日野雄大はクラスで一番性格が悪い
償いきれるわけがない
十二月中旬。期末テストも終わり、あとはもう冬休みを待つだけ。
俺の中で日野ちゃんの存在は日々大きくなっていく。俺は日に日に日野ちゃんが好きになる。
日野ちゃんにとってもそうであれば嬉しい。
「お邪魔しまーす」
日野ちゃんは誰も居ない俺の家にそう告げてから上がり込んだ。
階段を上がって俺の部屋へ向かう。
日野ちゃんが俺の家に来るのはもう何度目かだ。
今日は俺の部屋でテストの間違い直しを一緒にしたいらしい。
「あー、寒かったね!」
日野ちゃんはそう言うと、マフラーと手袋を取った。
「日野雄大、勉強机借りていい?」
「どうぞどうぞ」
「日野雄大は私の隣で教えるの」
俺は勉強机の横のベッドに座った。

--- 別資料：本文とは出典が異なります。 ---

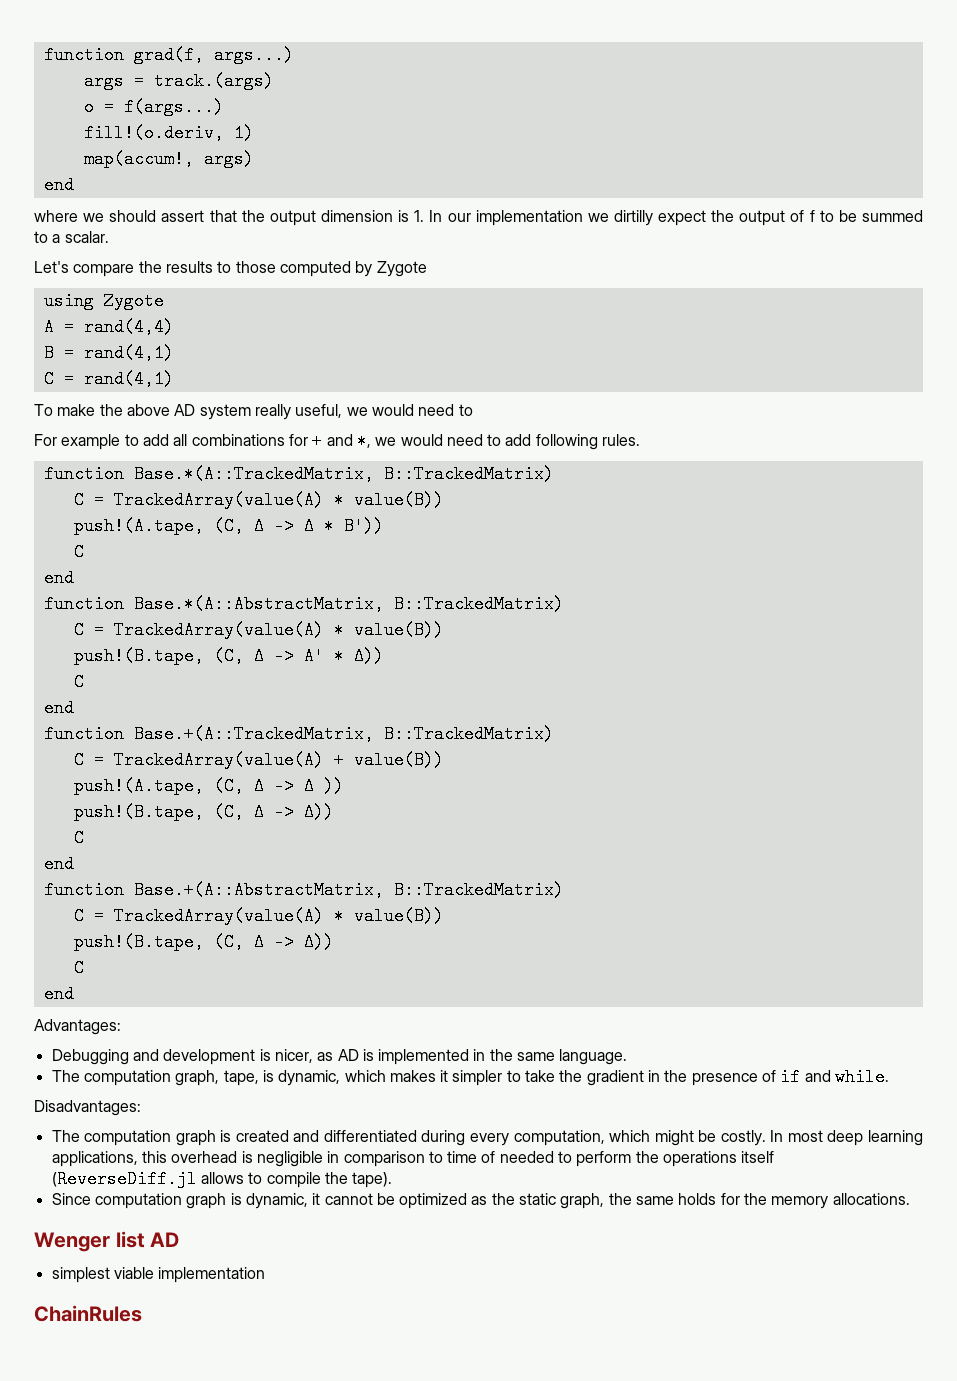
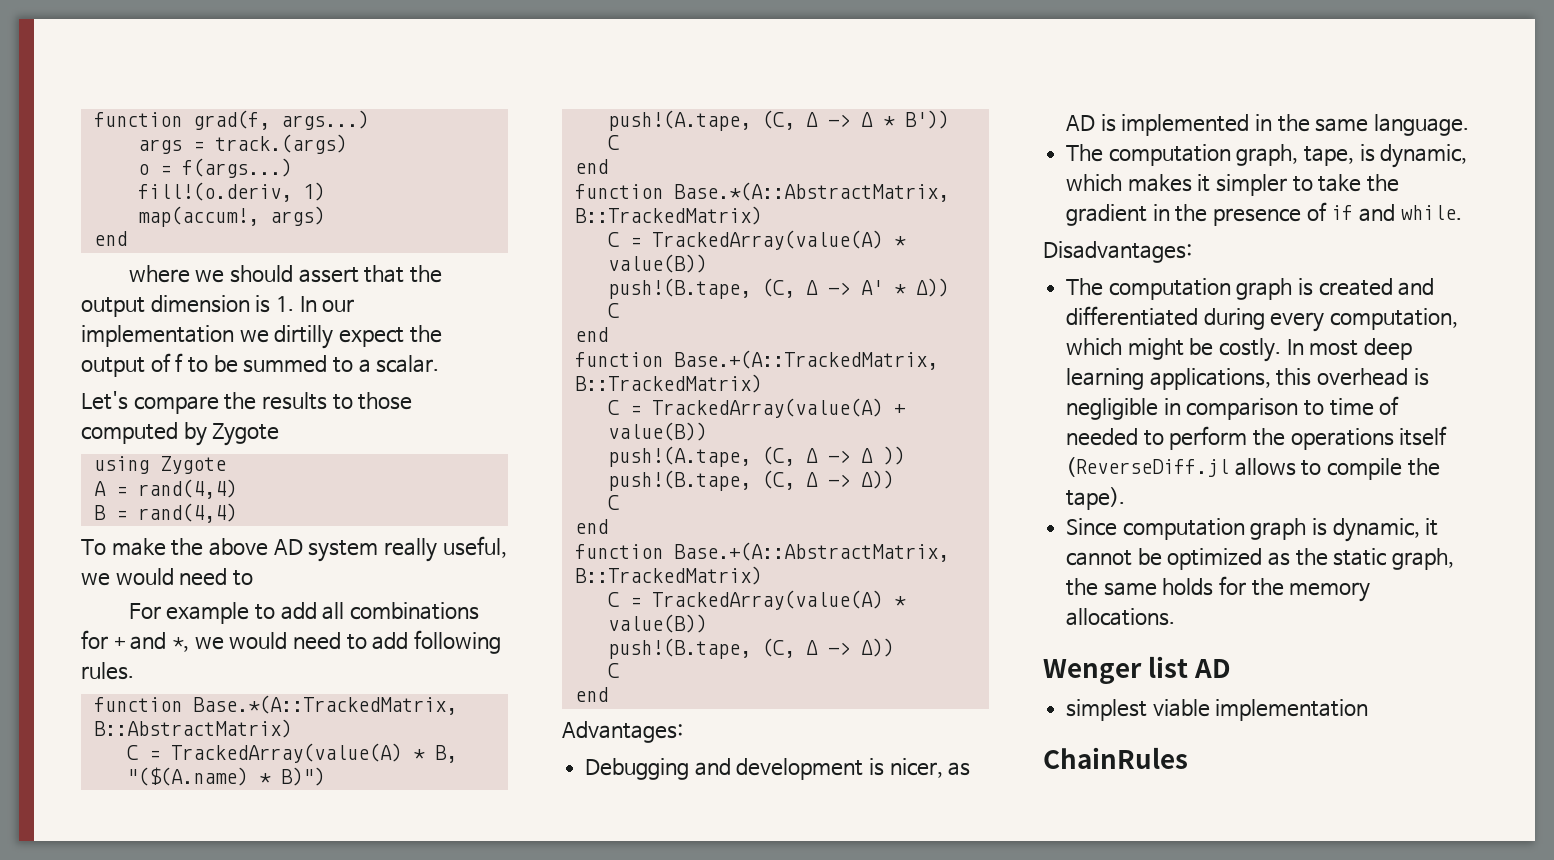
- B = rand(4,1)
- C = rand(4,1)
+ B = rand(4,4)
- function Base.*(A::TrackedMatrix, B::TrackedMatrix)
- C = TrackedArray(value(A) * value(B))
+ function Base.*(A::TrackedMatrix, B::AbstractMatrix)
+ C = TrackedArray(value(A) * B, "($(A.name) * B)")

ここなら座りながら日野ちゃんの勉強が見れる。
日野ちゃんは机の上に、返却されたテストたちを広げる。
「取り敢えず数学からやるー」
「なぁ、どうやったら数学だけこんなに低い点が取れるの?」
「……だって」
「この問題とか、俺テスト直前に解き方教えてあげたやつだろ?なんで?」
普段ならこんなこと言えばギロリと睨まれて終わりだけど、日野ちゃんは数学に関してはそういうことを出来ないらしく。
俺がそうやって言えば、いつもしゅんと落ち込むだけ。
俺はどうもそれが好きで、そんな日野ちゃんを見たくて、性格が悪いと分かりつつもこういうことを言ってしまう。